Copy all lines in the material holding the string "built".
[DATA RECORDS Boundary: Start]
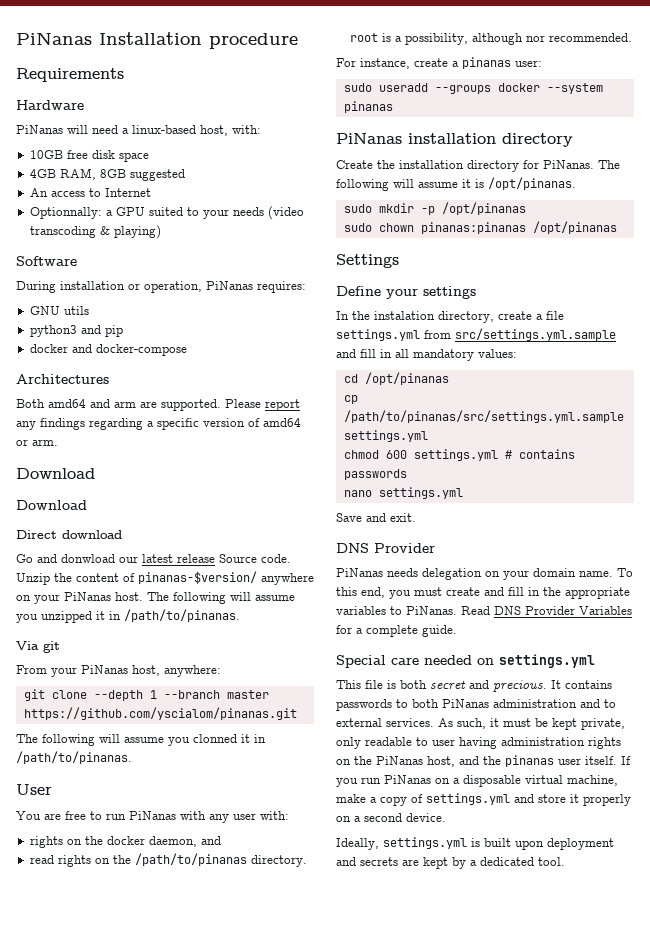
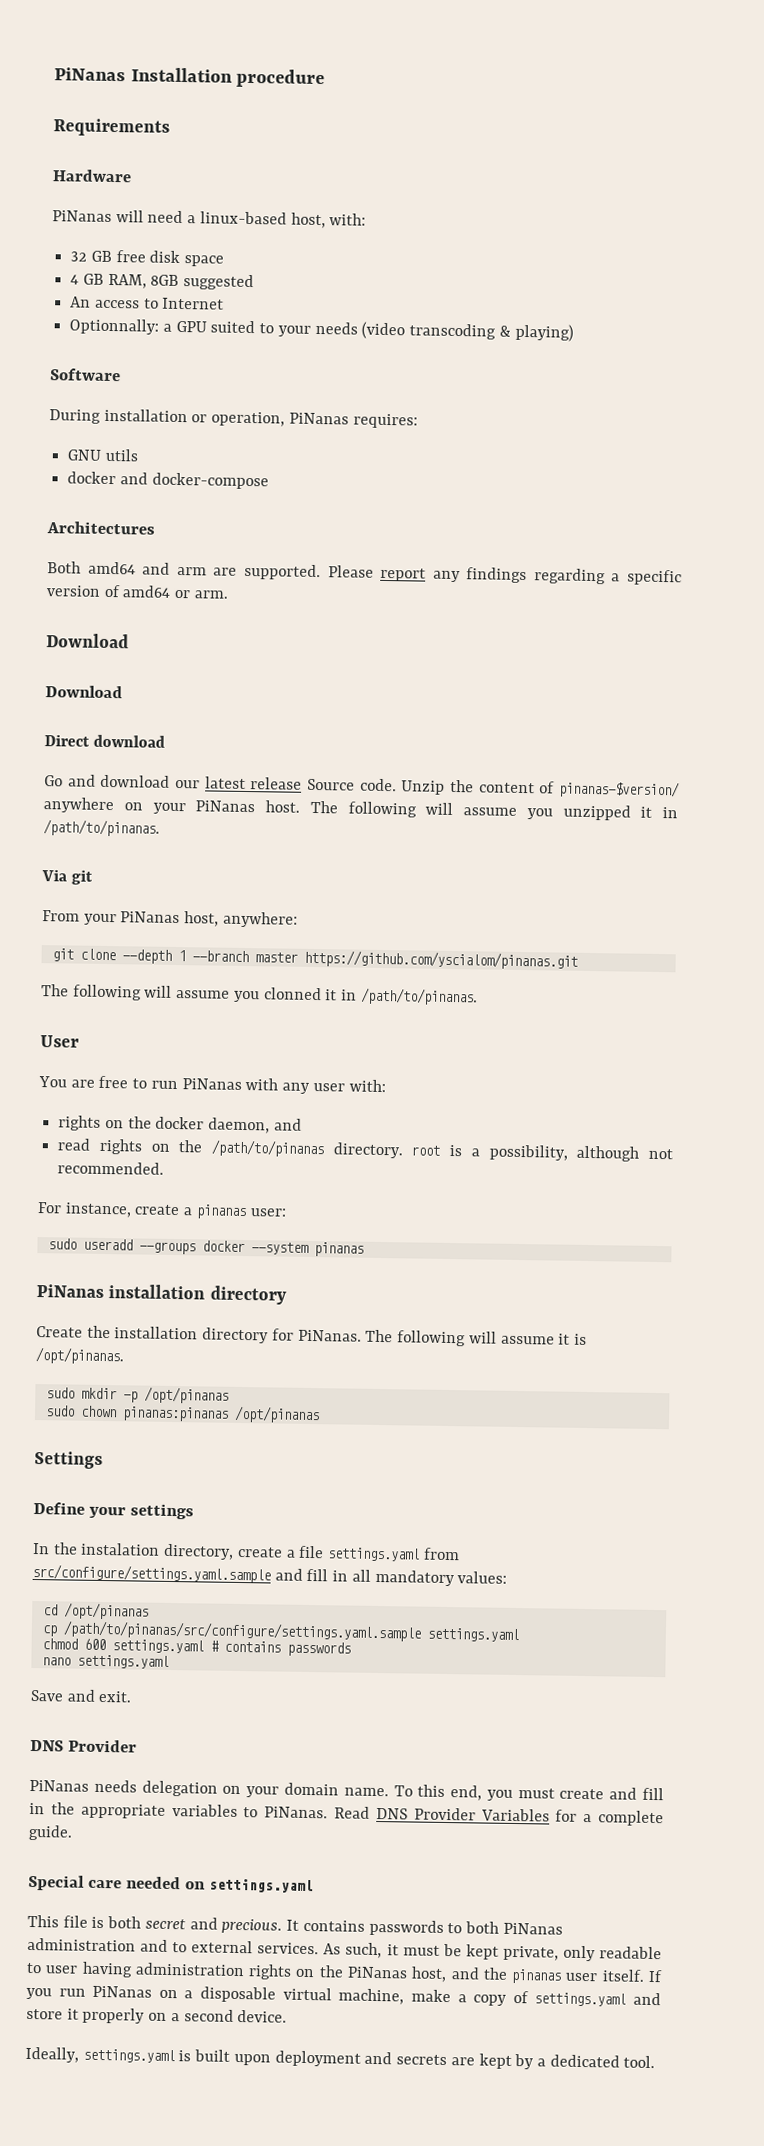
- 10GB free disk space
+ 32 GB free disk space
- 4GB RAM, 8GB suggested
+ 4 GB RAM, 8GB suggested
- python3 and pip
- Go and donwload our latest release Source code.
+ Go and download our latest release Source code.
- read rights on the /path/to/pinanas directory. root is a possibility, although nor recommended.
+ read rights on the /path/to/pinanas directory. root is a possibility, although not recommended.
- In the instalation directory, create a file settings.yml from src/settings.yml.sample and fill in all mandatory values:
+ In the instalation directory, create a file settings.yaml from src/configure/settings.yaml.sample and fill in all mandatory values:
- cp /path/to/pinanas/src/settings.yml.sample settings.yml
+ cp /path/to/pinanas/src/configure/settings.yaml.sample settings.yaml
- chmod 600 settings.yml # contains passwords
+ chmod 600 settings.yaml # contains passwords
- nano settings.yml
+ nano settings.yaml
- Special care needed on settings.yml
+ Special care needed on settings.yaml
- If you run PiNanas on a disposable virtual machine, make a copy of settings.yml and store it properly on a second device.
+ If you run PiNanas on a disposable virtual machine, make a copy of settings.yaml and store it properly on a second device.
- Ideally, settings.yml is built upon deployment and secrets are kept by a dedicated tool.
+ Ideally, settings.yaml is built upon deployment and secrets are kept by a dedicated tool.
[DATA RECORDS Boundary: End]
▶ [TASK RESPONSE]:
- Ideally, settings.yml is built upon deployment and secrets are kept by a dedicated tool.
+ Ideally, settings.yaml is built upon deployment and secrets are kept by a dedicated tool.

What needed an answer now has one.